Or am I just missing something here?

Crgaston
2018-10-29, 09:49 AM
Looks like you could get a move speed of 5 max? But otherwise, I don’t see why not.

elyktsorb
2018-10-29, 09:58 AM
Well a round is like 6 seconds. An action fits within those 6 seconds, and the moving water effect is instantaneous, which you can do continuously with the cantrip, so I don't see any reason you couldn't just move it at will, outside of combat.

hymer
2018-10-29, 10:06 AM
Even provided the DM allows you to move the water out of the water (if you see what I mean), the effect is instantaneous. So you move it five feet up, and then normality ensues, and it splashes back down. Approximately six seconds later you can move it up again.
If you work with someone else with the cantrip, maybe you can build a frozen stair with it (one lifts the water, the other freezes it), though that would depend on the DM's interpretation as well.

elyktsorb
2018-10-29, 10:14 AM
Even provided the DM allows you to move the water out of the water (if you see what I mean), the effect is instantaneous. So you move it five feet up, and then normality ensues, and it splashes back down. Approximately six seconds later you can move it up again.
If you work with someone else with the cantrip, maybe you can build a frozen stair with it (one lifts the water, the other freezes it), though that would depend on the DM's interpretation as well.

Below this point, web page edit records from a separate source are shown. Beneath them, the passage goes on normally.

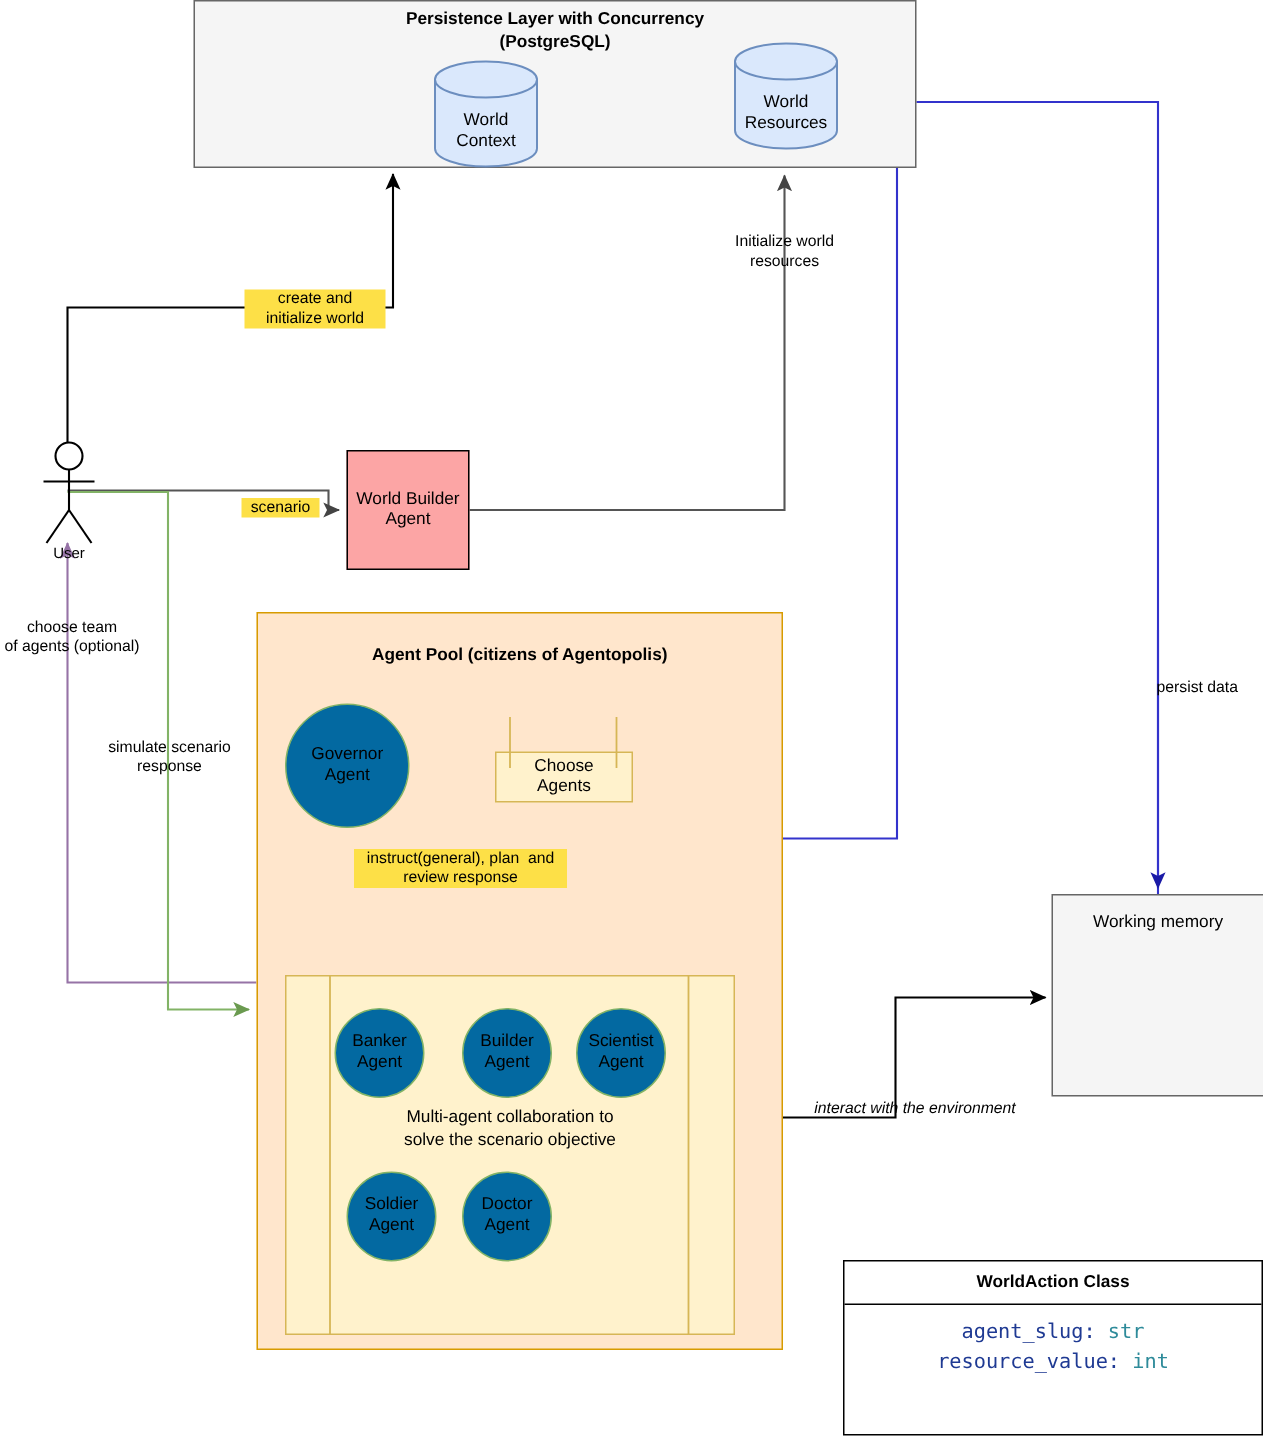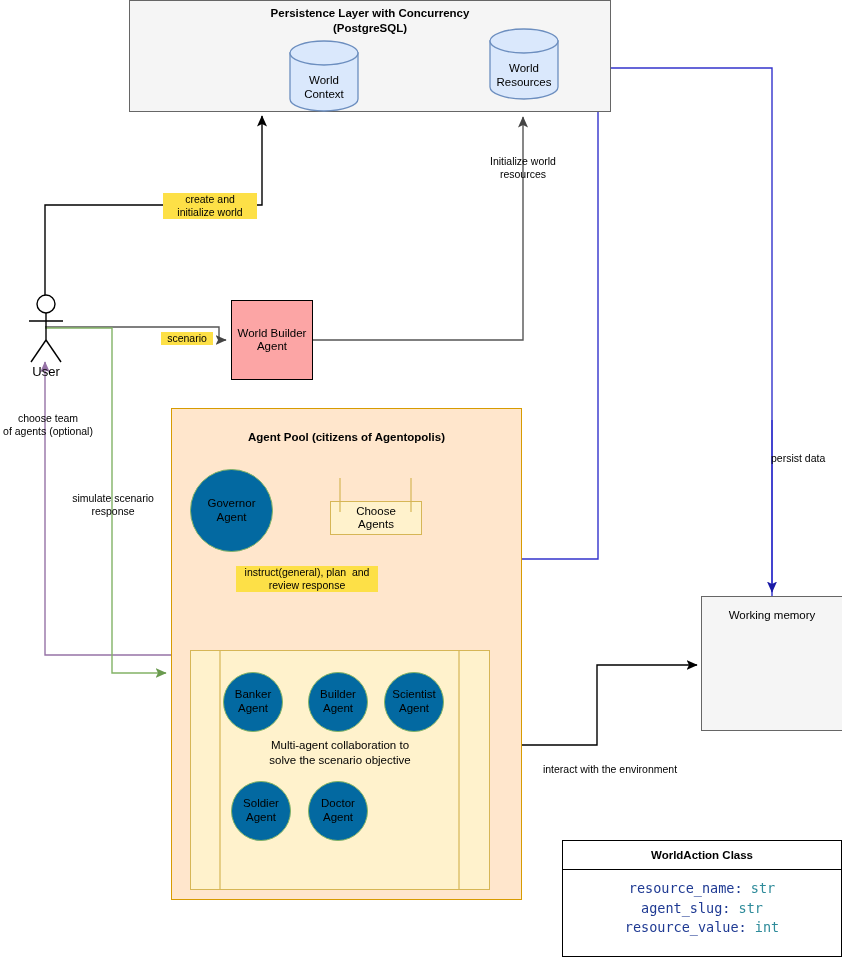"User" .user-label { font-size: 13px -> 10px }
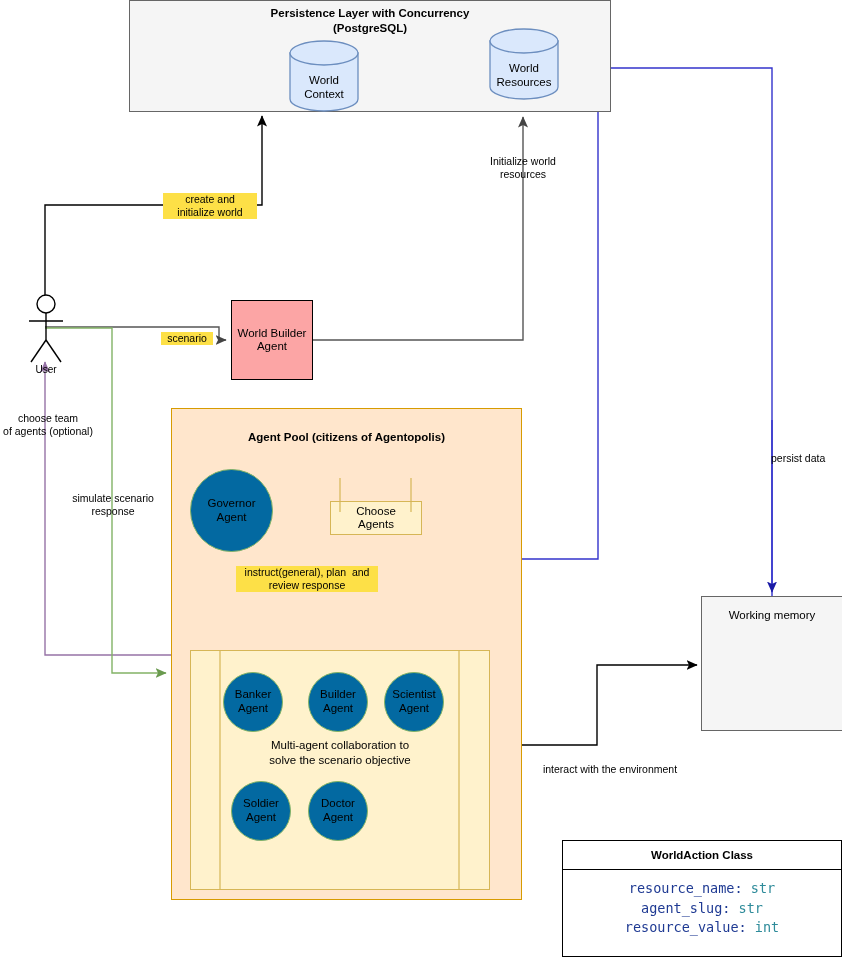"interact with the environment" div.edge-label { font-style: none -> italic; top: 763px -> 733px }
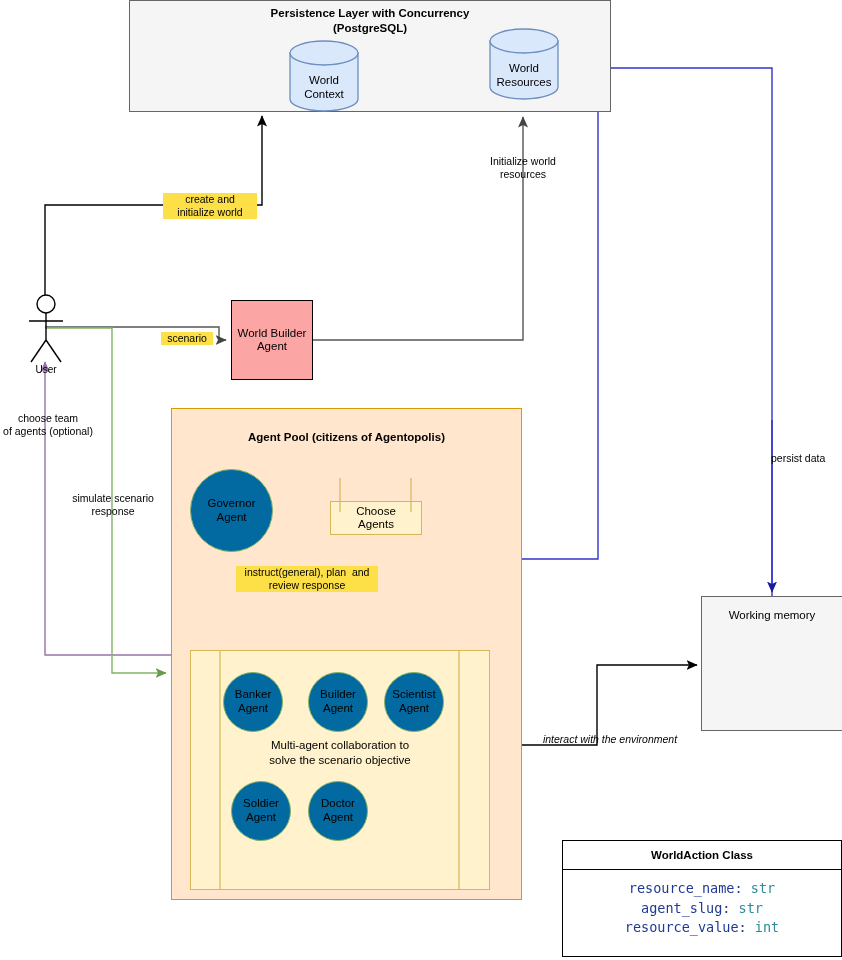"resource_name: str" div { html: <div> <span>resource_name</span><span>: </span><span>str</span> </div> -> none }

If you can only move the water 5 ft before it just becomes completely inert, then Shape Water is a far worse spell then I imagined. I have no reason to believe you couldn't move water, out of water though. "You choose an area of water that you can see within range and that fits within a 5-foot cube" I read this and thought that you could move 5ft of water from any source, though reading it again, I suppose it's not impossible to think that the water you move would have to be only a 5-foot cube at most, so you couldn't just take it out of lakes, or rivers at will, which combined with what you already said, makes me think Shape Water is an even worse spell then what I took it for initially

Even with the inability to take water out of large sources, carrying enough water to be spread wide enough for a single person to stand on, doesn't seem implausible.

Segev
2018-10-29, 10:43 AM
Interesting trick. It sounds like it should work.

And yeah, I'm pretty sure shape water is meant to let you sculpt water-shapes that hold form while you maintain the spell. It's kind-of in the spell name.

elyktsorb
2018-10-29, 10:49 AM
Well if you can shape and move water at will, without it becoming useless immediately. It definitely has potential for shenanigans.

Especially with a 5ft cube, you could cut it up into five 5 by 5 by 1 foot platforms. Having cast Water Walking on up to ten people, you could feasibly levitate 5 people at your leisure, without concentration, and as long as nothing physically knocks them off the platform it should be fine. But this seems too good to be true.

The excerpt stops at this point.